U need to get help for that it could become a very bad thing in the future as it will only get worse and by not getting help u will live to regret it
Is he autistic. It sounds like you need to have him checked out
Stop popping his hand- that teaches its an answer to a problem.
Timeout in his bed. Dont make a huge fuss over the behavior. Example how to have calm cool and collected habits when frustrated.
Do something he really enjoys doing. When he hits you take the activity or food and leave him where he is. Go to another seat and continue the activity he enjoys doing. At this age punishments don’t work. It’s redirecting you need to focus on. He will learn that when he hits you’ll leave. If he is still struggling, ask your doc to evaluate him. But hitting is a very normal phase for someone just learning they can have an effect on someone else.
Ignore him. Send him away and ignore him. We don’t talk/ play with mean boys.
My son went threw a short stage of hitting around that age. I would get up and put him straight into he’s cot for 1 minute. Eventually he learnt that any bad behaviour means he ended up in he’s room. He’s cot had no toys in it, just the mattress to lay on. I didn’t talk to him or anything. I would walk straight over, pick him up then put him in the cot. When we went our, we brought the portable cot with us and placed it in a room away from everyone. He’s now 2 and he doesn’t hit. He still plays rough but, he knows to give hugs or say sorry when he hurts someone and we do 2 minutes time out in a chair in the kitchen.

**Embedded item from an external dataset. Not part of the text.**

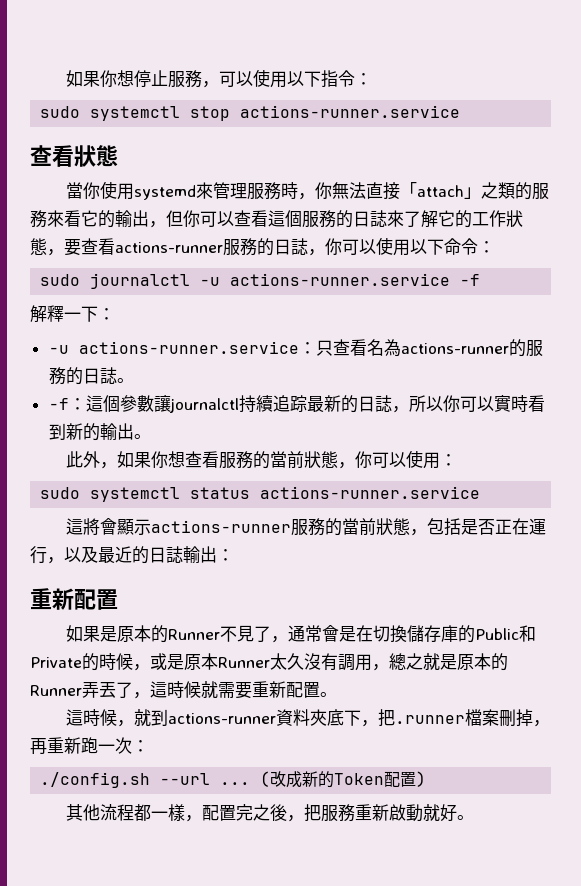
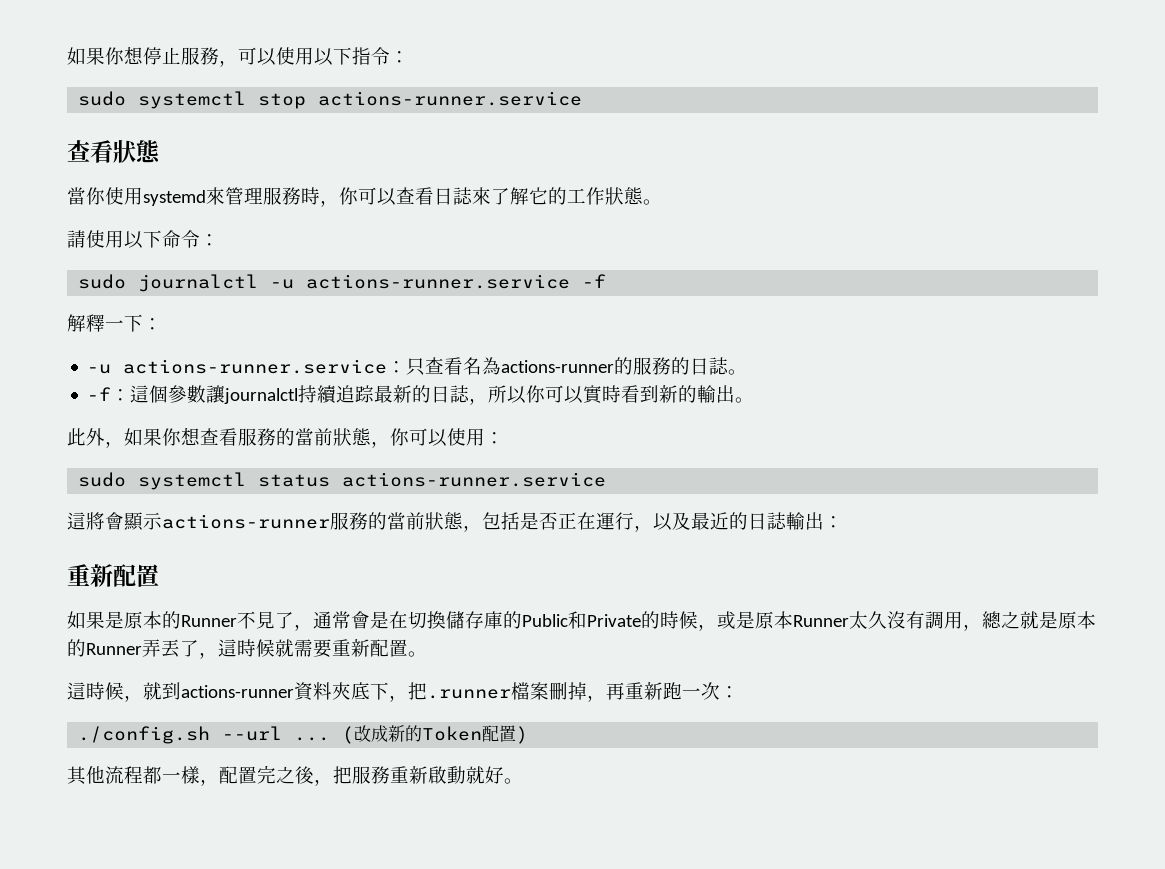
- 當你使用systemd來管理服務時，你無法直接「attach」之類的服務來看它的輸出，但你可以查看這個服務的日誌來了解它的工作狀態，要查看actions-runner服務的日誌，你可以使用以下命令：
+ 當你使用systemd來管理服務時，你可以查看日誌來了解它的工作狀態。
+ 請使用以下命令：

It’s a phase. My 16 month old loves to slap, head butt, and pull my hair. No one else. He also gives hugs and kisses though. He has a complete meltdown when I tell him no and won’t let him do it.
My 14 month old did this for a couple of months and thank god it turned out to just be a phase. Believe it or not this is somewhat normal behavior for toddler boys. My son didn’t respond to any kind of discipline regarding this either, his dr said he was too young to understand timeout or explaining to him why it was wrong so he told us to ignore him when he’s hitting and to put him down until he stops. He eventually caught on that when he hits we weren’t going to hold him or play with him. I hated it at the time because I felt like I was ignoring him but it worked and I preferred doing that rather than hitting him back like some other moms told me to do.